YOUR GOAL: Repeat the records below word for word and omit each image.

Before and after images
....
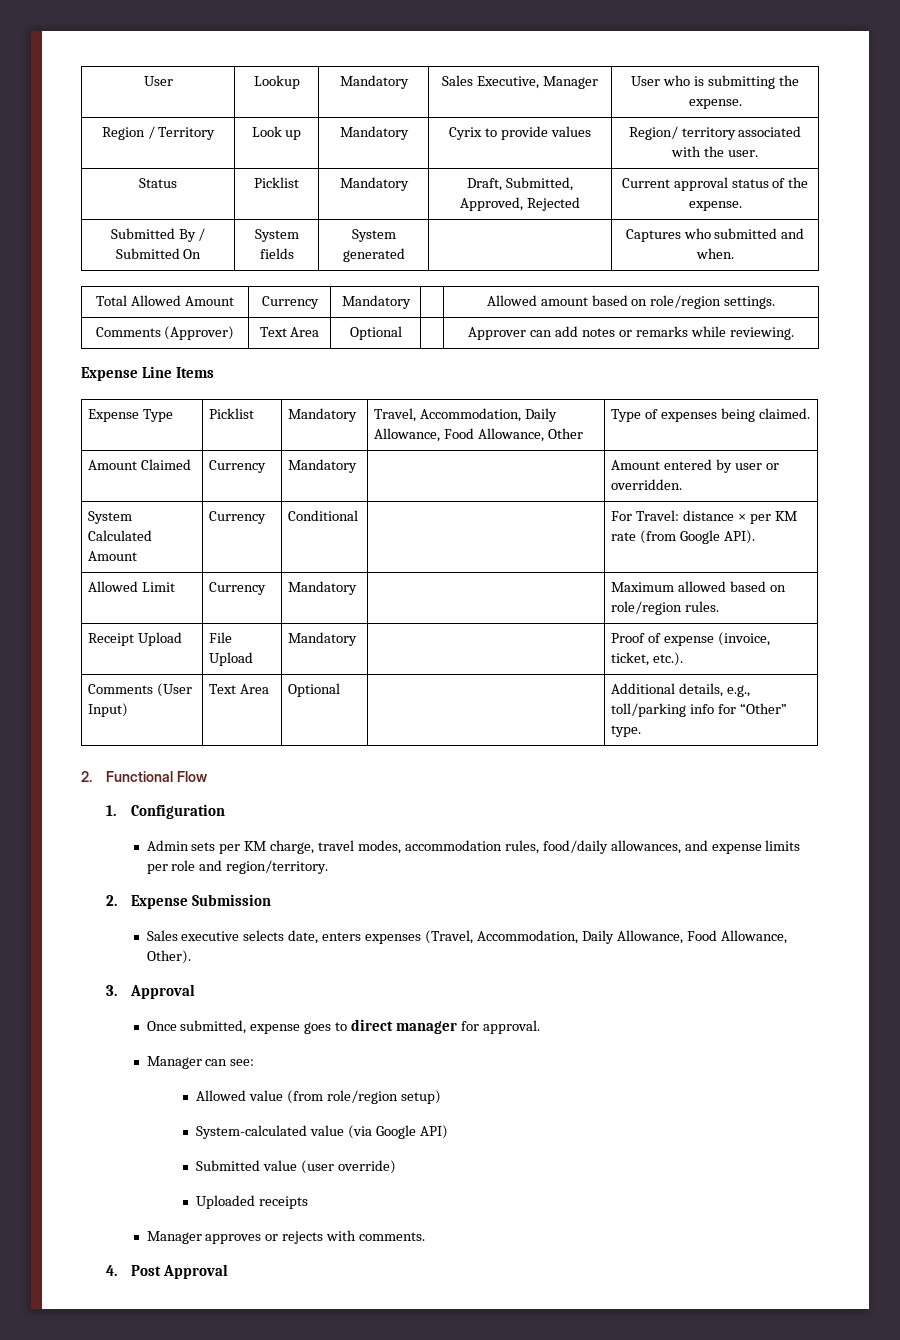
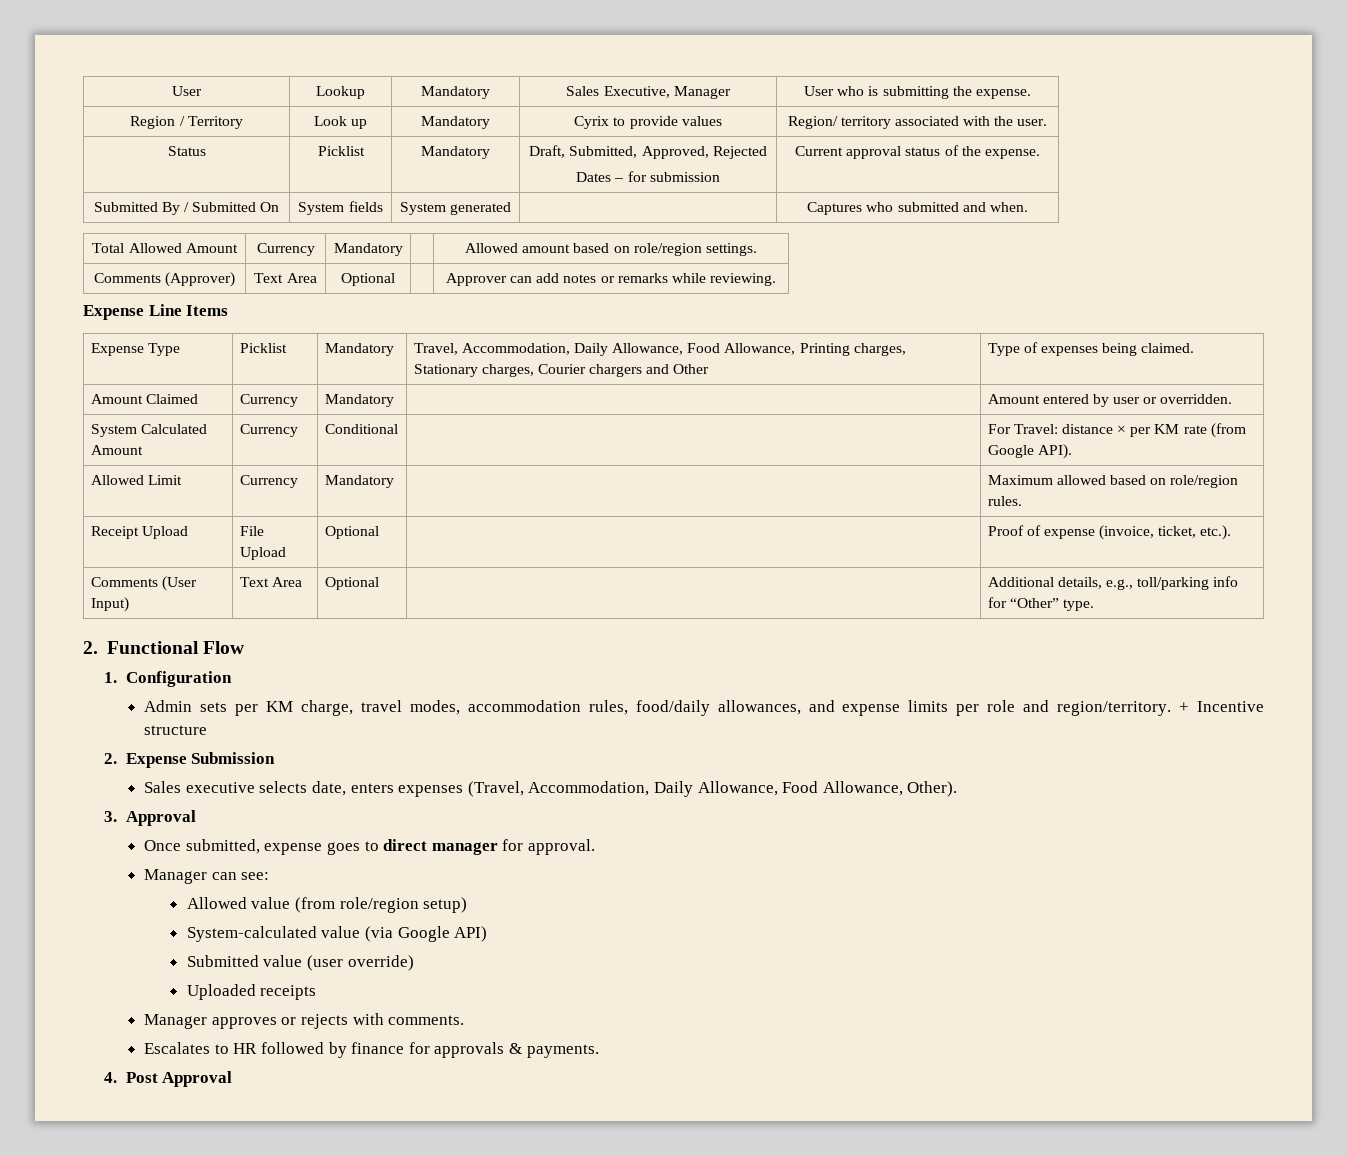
- Status | Picklist | Mandatory | Draft, Submitted, Approved, Rejected | Current approval status of the expense.
+ Status | Picklist | Mandatory | Draft, Submitted, Approved, Rejected
+ Dates – for submission | Current approval status of the expense.
- Expense Type | Picklist | Mandatory | Travel, Accommodation, Daily Allowance, Food Allowance, Other | Type of expenses being claimed.
+ Expense Type | Picklist | Mandatory | Travel, Accommodation, Daily Allowance, Food Allowance, Printing charges, Stationary charges, Courier chargers and Other | Type of expenses being claimed.
- Receipt Upload | File Upload | Mandatory | | Proof of expense (invoice, ticket, etc.).
+ Receipt Upload | File Upload | Optional | | Proof of expense (invoice, ticket, etc.).
+ + Incentive structure
+ Escalates to HR followed by finance for approvals & payments.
....
YOUR RESPONSE:
- Status | Picklist | Mandatory | Draft, Submitted, Approved, Rejected | Current approval status of the expense.
+ Status | Picklist | Mandatory | Draft, Submitted, Approved, Rejected
+ Dates – for submission | Current approval status of the expense.
- Expense Type | Picklist | Mandatory | Travel, Accommodation, Daily Allowance, Food Allowance, Other | Type of expenses being claimed.
+ Expense Type | Picklist | Mandatory | Travel, Accommodation, Daily Allowance, Food Allowance, Printing charges, Stationary charges, Courier chargers and Other | Type of expenses being claimed.
- Receipt Upload | File Upload | Mandatory | | Proof of expense (invoice, ticket, etc.).
+ Receipt Upload | File Upload | Optional | | Proof of expense (invoice, ticket, etc.).
+ + Incentive structure
+ Escalates to HR followed by finance for approvals & payments.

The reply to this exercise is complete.